His back to the other three monks, Gildas held a finger to his mouth, laid his clenched fist on his breast, and flicked his eyes toward Jullian. His message was quite clear: silence, obedience, the boy’s safety. He waited, his dark brow raised in query.
I pressed my palms together and inclined my head. As in the matter of my book, my interests coincided with his demands. I was the least likely man in the abbey to carry tales to the hierarch or his lapdog. Yet only the time and company restrained my anger and resentment.
Vowing to lie in wait for the damnable monk after supper and force an explanation from him, I started out the door to find Brother Sebastian, while Gildas smiled cheerfully, drew up a stool next to Jullian, and began to inspect the boy’s work. And then the bells took up clanging. Not a call to the Hours—Nones had rung while I was with the hierarch in the scriptorium, and Vespers would not ring for at least an hour more. These bells stuttered in an unbalanced cadence that summoned the community to lay down whatever duties occupied the moment and gather at the refectory stair.
Everyone rose quickly, gathering their books and tablets and locking them away. But as Gildas and the other monks hurried out the door, I hung back. The bells would ring twice more, allowing time for scattered brethren to stopper their ink, damp cook fires, or round up sheep and goats, and I determined to take advantage of the opportunity. A matter more worrisome than frivolous copying or hidden pages preyed on my mind.
Jullian, scratching one bare, mud-spattered leg with his sandal, held the heavy door open, waiting for me. He blinked in surprise when I dragged him back into the room and pushed the door shut.
“A moment, if you would,” I whispered. No finger twiddling would suffice for this. “I need to speak with you, and as you’ve been avoiding me so purposefully, and my life seems like to get more complicated now I’m vowed, I think this will have to do.”
Pressing his back to the doorpost, the boy glanced up at me with the sidewise aspect of a thief caught. This would take some care.
I perched my backside on one of the library tables. “Tell me how you came to live in an abbey so young. Your family, I suppose. Dead, are they?” I’d wager my life on the answer to that one.

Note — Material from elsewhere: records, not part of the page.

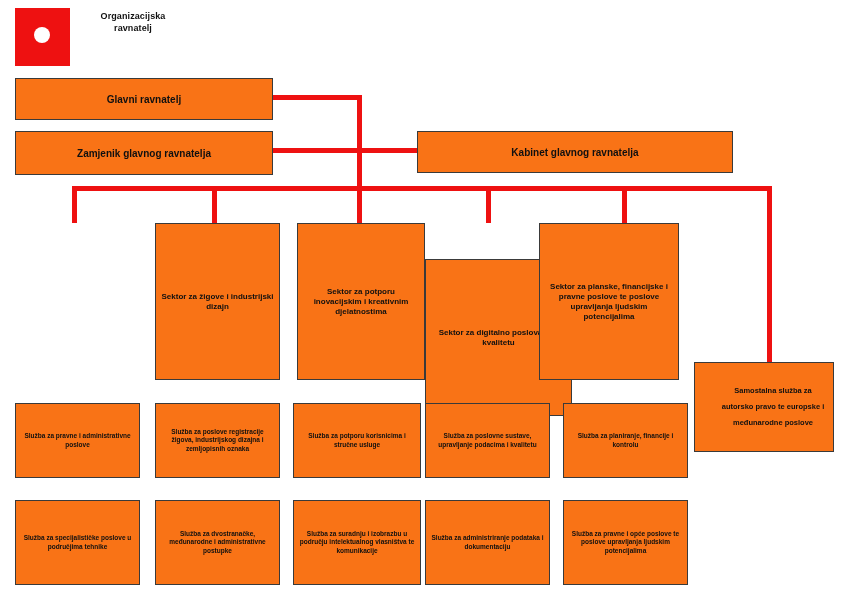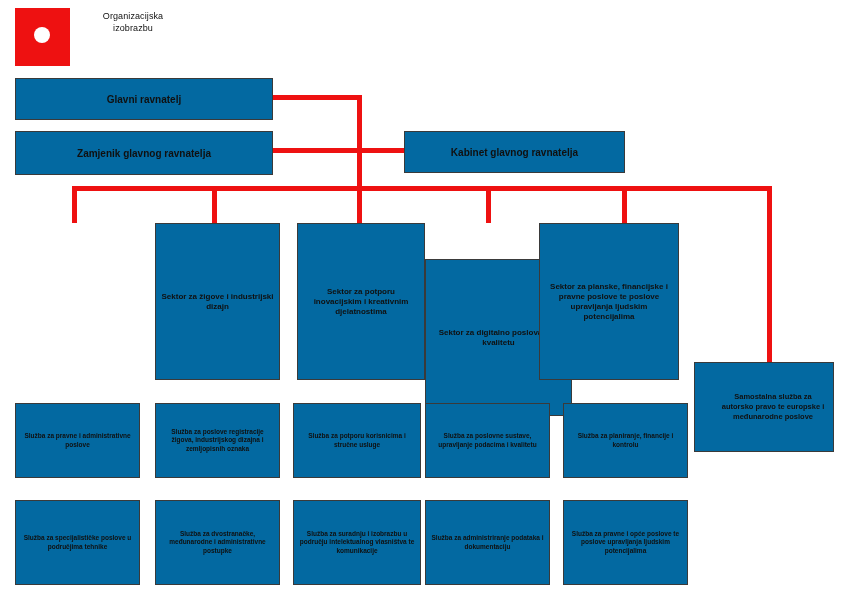"Organizacijska" .logo-title { font-weight: normal -> bold }
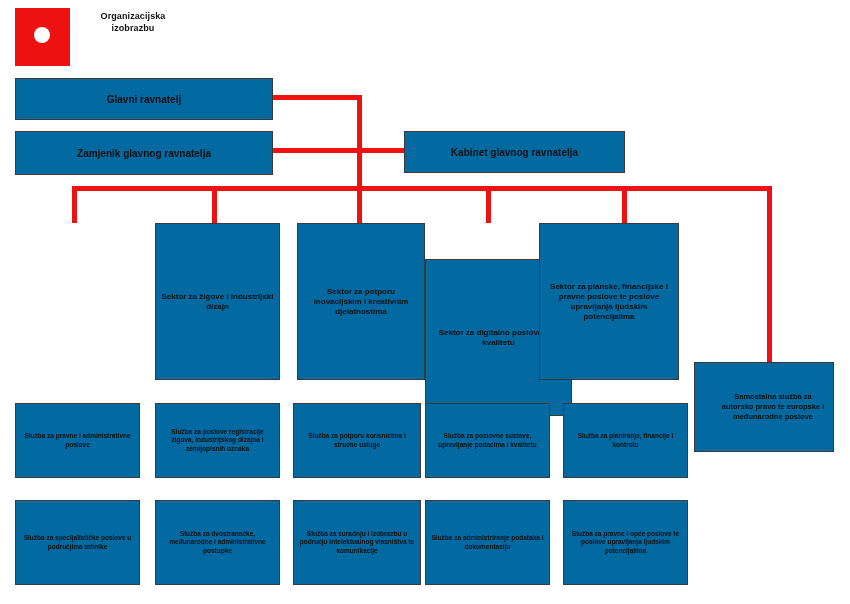"izobrazbu" span { text: izobrazbu -> ravnatelj }
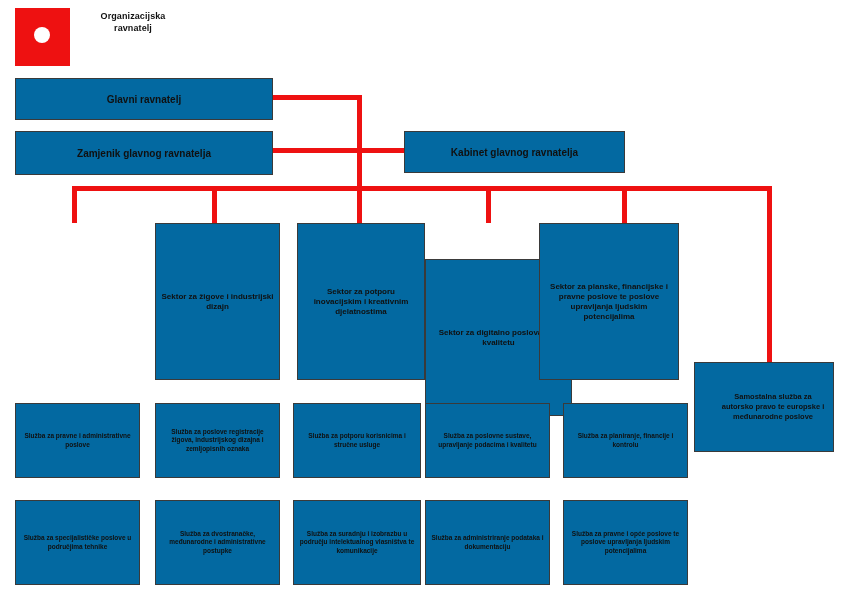"Glavni ravnatelj" .node { background: #0369a1 -> #f97316 }
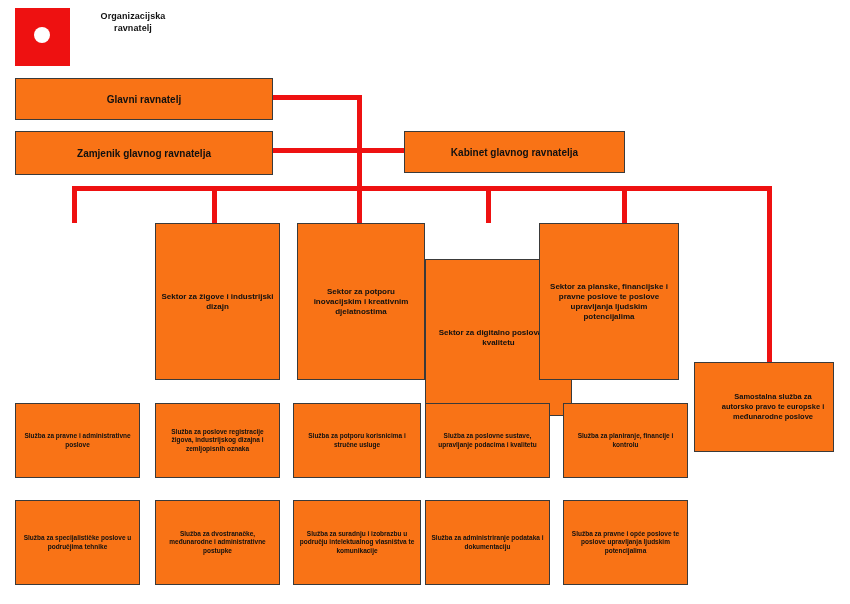"Kabinet glavnog ravnatelja" div.node { left: 404px -> 417px; width: 221px -> 316px }
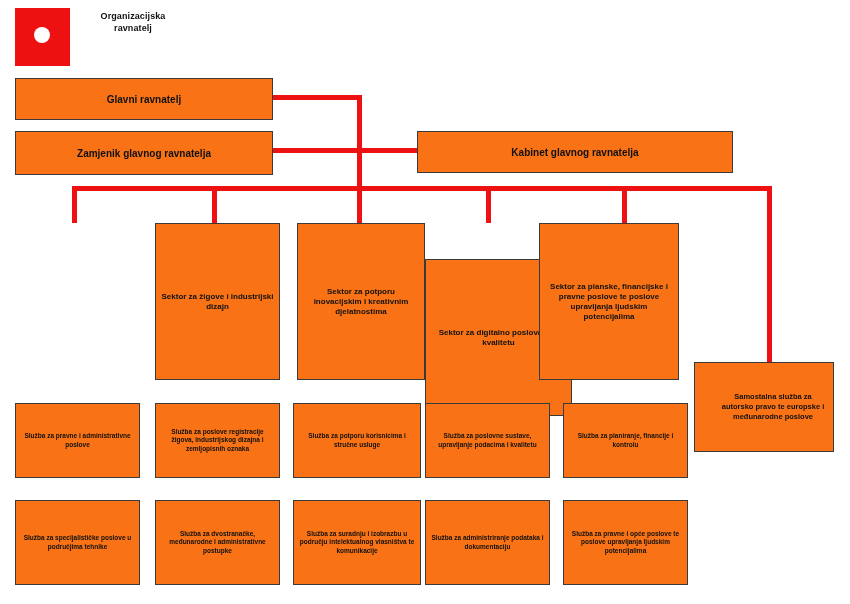"Samostalna služba za autorsko pravo" .node.standalone .label { line-height: 10px -> 16px }
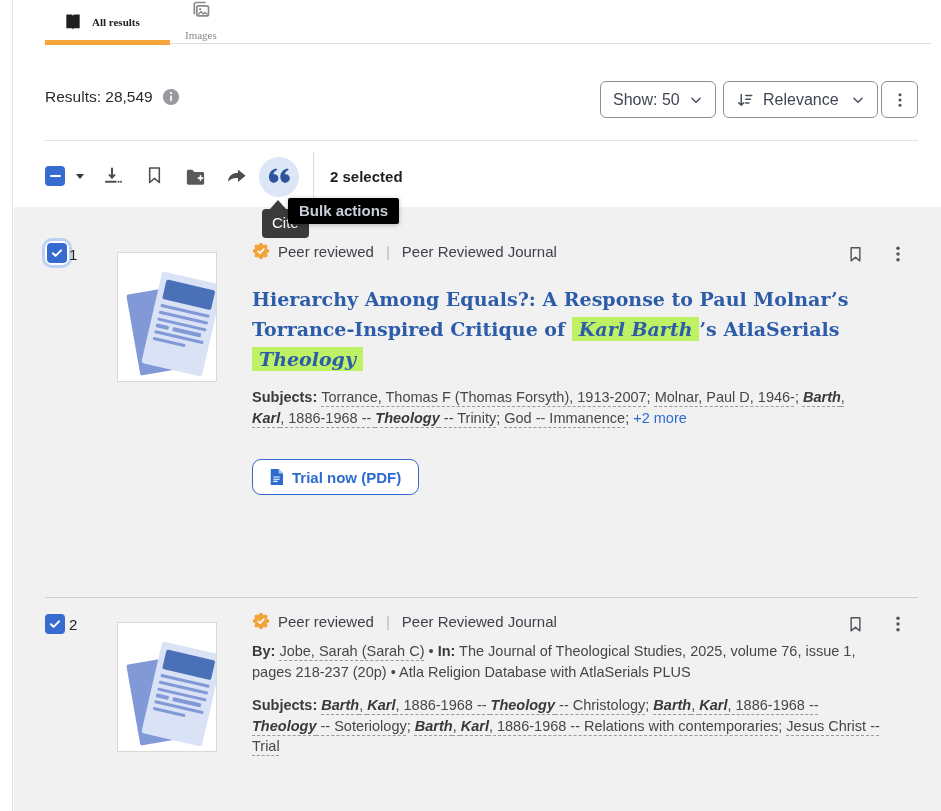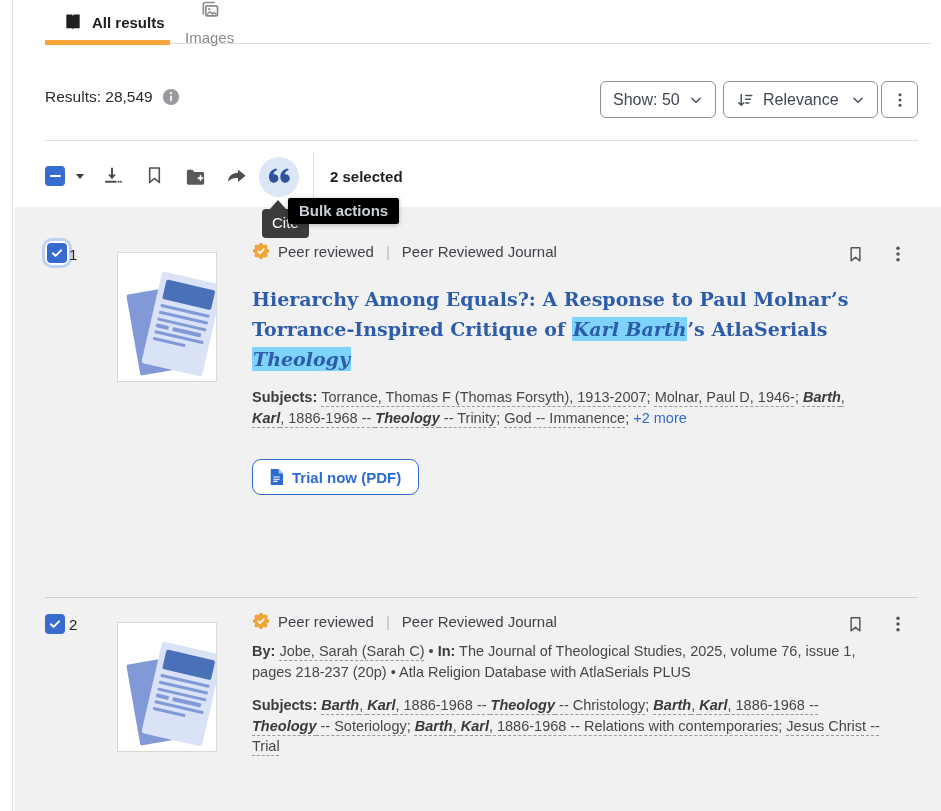"All results" .tab-label { font-family: none -> Liberation Serif, serif; font-size: 15px -> 11px }
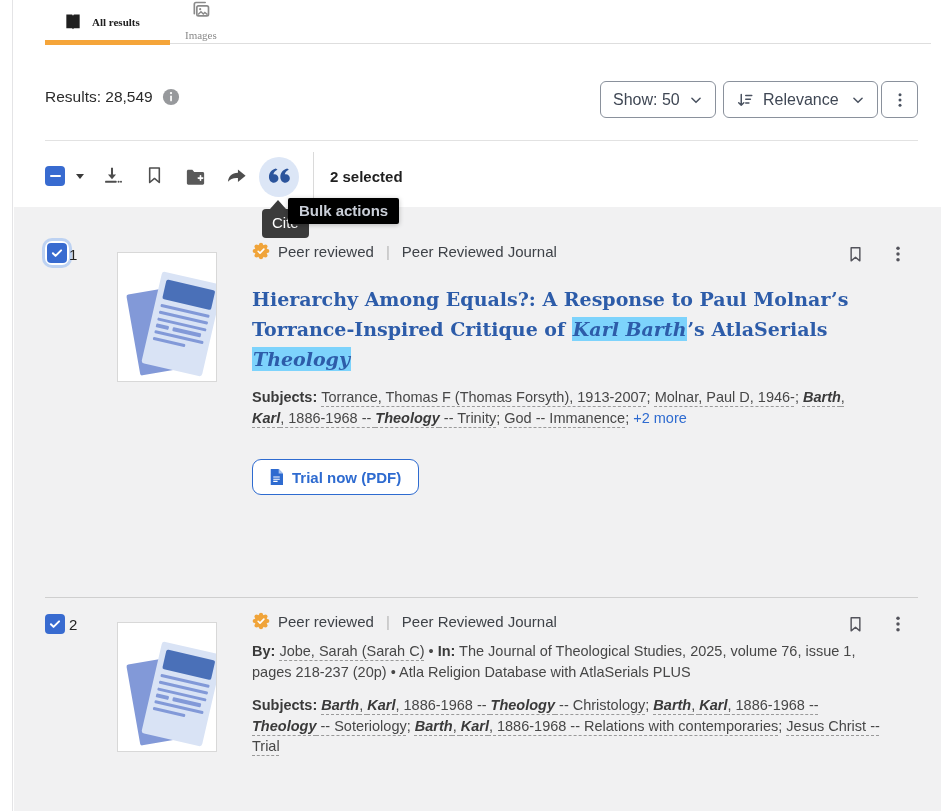"Karl Barth" .res-title .seg-hl { background: #7dd3fc -> #bef264; padding: 1px 1px -> 1px 7px }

It certainly was not the question he expected. He stared for a moment, as if to read my intent. Then he shrugged. “Aye. Mam died birthing when I was six. My da was clerk to a wool factor in Pontia, or, well, he wasn’t actually my da, as mine was dead. He said he’d no will left to raise a boy that wasn’t his. So he gave me the choice to go on to Cradens Abbey school that’s in Pontia or to apprentice to a dyer, as that fee was the best he could afford to pay. I liked schooling, so it was no hard choice. I heard he left the factor not long after that and went off to the fighting. He’s likely dead now, too.”
He spoke with assurance, not loud, but not whispering either, bold in his secrets and brave in his lonely confession. I knew that not every family was as easy to leave behind as mine. And the story was plausible enough.
“And does Brother Gildas always supervise your schooling?”
“For the most. Brother Fidelio used to tutor me with Gerard, who is great of heart and beloved of Iero as he saw an angel once, but who is slow of eye and head when it comes to reading. We’d work here, and Brother Fidelio would allow me to read whatever I would from the shelves while he taught Gerard. But when Father Abbot found me reading Aurellian plays by Vocaachus and Aerno…” His face brightened. “Do you know them?”
I shook my head.
“Well, they are very…worldly. Frivolous, the hierarch would call them.” A trace of indignation in his posture. “But their words make music in your head and lead you to consider all manner of things. Father Abbot says they are worthy of study, but perhaps not for boys, even ones who read Aurellian fluently.” His enthusiasm quickly overruled his resentments. Neither secrecy nor resentment were at all his nature.